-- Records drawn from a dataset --
Start of Block
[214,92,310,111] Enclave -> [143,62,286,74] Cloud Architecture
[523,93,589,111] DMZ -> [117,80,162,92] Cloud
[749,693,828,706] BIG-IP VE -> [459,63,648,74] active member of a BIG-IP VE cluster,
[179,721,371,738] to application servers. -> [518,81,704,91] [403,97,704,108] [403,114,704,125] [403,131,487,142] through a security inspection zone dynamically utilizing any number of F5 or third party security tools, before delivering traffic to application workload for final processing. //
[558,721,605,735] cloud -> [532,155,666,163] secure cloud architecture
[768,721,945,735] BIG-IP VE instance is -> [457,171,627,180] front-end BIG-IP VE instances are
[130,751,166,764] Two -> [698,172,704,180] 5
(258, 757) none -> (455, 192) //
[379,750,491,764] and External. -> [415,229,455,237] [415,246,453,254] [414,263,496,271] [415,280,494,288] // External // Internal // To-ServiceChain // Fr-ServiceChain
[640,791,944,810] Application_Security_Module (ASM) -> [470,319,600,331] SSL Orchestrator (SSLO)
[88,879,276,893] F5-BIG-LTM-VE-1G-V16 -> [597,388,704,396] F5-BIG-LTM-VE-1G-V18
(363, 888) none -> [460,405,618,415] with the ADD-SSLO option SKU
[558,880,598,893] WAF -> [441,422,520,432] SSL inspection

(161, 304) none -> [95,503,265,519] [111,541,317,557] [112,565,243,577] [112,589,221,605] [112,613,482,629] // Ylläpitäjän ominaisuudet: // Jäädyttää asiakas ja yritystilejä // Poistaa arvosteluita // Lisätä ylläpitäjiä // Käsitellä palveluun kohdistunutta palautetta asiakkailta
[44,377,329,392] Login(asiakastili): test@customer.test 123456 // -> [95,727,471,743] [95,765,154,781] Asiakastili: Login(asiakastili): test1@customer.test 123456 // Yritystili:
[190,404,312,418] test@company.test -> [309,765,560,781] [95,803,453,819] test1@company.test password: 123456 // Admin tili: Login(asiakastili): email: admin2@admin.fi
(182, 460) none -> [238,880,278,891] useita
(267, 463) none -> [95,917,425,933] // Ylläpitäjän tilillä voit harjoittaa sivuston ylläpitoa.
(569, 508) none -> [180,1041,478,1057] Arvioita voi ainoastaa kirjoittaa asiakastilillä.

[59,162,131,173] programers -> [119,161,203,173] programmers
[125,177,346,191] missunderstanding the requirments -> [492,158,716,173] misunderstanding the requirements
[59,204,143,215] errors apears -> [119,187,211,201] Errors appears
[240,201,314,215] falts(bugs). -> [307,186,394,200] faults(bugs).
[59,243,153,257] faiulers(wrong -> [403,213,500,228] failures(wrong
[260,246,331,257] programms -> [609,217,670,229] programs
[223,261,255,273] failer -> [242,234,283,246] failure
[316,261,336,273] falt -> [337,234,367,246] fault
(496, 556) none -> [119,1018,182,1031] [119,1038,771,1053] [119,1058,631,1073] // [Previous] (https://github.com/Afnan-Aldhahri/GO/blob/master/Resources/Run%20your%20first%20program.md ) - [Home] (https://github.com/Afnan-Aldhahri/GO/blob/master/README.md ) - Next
End of Block
-- Work to complete --
Restate every line of the data above exactly as it was written.

-- Solution below --
[214,92,310,111] Enclave -> [143,62,286,74] Cloud Architecture
[523,93,589,111] DMZ -> [117,80,162,92] Cloud
[749,693,828,706] BIG-IP VE -> [459,63,648,74] active member of a BIG-IP VE cluster,
[179,721,371,738] to application servers. -> [518,81,704,91] [403,97,704,108] [403,114,704,125] [403,131,487,142] through a security inspection zone dynamically utilizing any number of F5 or third party security tools, before delivering traffic to application workload for final processing. //
[558,721,605,735] cloud -> [532,155,666,163] secure cloud architecture
[768,721,945,735] BIG-IP VE instance is -> [457,171,627,180] front-end BIG-IP VE instances are
[130,751,166,764] Two -> [698,172,704,180] 5
(258, 757) none -> (455, 192) //
[379,750,491,764] and External. -> [415,229,455,237] [415,246,453,254] [414,263,496,271] [415,280,494,288] // External // Internal // To-ServiceChain // Fr-ServiceChain
[640,791,944,810] Application_Security_Module (ASM) -> [470,319,600,331] SSL Orchestrator (SSLO)
[88,879,276,893] F5-BIG-LTM-VE-1G-V16 -> [597,388,704,396] F5-BIG-LTM-VE-1G-V18
(363, 888) none -> [460,405,618,415] with the ADD-SSLO option SKU
[558,880,598,893] WAF -> [441,422,520,432] SSL inspection

(161, 304) none -> [95,503,265,519] [111,541,317,557] [112,565,243,577] [112,589,221,605] [112,613,482,629] // Ylläpitäjän ominaisuudet: // Jäädyttää asiakas ja yritystilejä // Poistaa arvosteluita // Lisätä ylläpitäjiä // Käsitellä palveluun kohdistunutta palautetta asiakkailta
[44,377,329,392] Login(asiakastili): test@customer.test 123456 // -> [95,727,471,743] [95,765,154,781] Asiakastili: Login(asiakastili): test1@customer.test 123456 // Yritystili:
[190,404,312,418] test@company.test -> [309,765,560,781] [95,803,453,819] test1@company.test password: 123456 // Admin tili: Login(asiakastili): email: admin2@admin.fi
(182, 460) none -> [238,880,278,891] useita
(267, 463) none -> [95,917,425,933] // Ylläpitäjän tilillä voit harjoittaa sivuston ylläpitoa.
(569, 508) none -> [180,1041,478,1057] Arvioita voi ainoastaa kirjoittaa asiakastilillä.

[59,162,131,173] programers -> [119,161,203,173] programmers
[125,177,346,191] missunderstanding the requirments -> [492,158,716,173] misunderstanding the requirements
[59,204,143,215] errors apears -> [119,187,211,201] Errors appears
[240,201,314,215] falts(bugs). -> [307,186,394,200] faults(bugs).
[59,243,153,257] faiulers(wrong -> [403,213,500,228] failures(wrong
[260,246,331,257] programms -> [609,217,670,229] programs
[223,261,255,273] failer -> [242,234,283,246] failure
[316,261,336,273] falt -> [337,234,367,246] fault
(496, 556) none -> [119,1018,182,1031] [119,1038,771,1053] [119,1058,631,1073] // [Previous] (https://github.com/Afnan-Aldhahri/GO/blob/master/Resources/Run%20your%20first%20program.md ) - [Home] (https://github.com/Afnan-Aldhahri/GO/blob/master/README.md ) - Next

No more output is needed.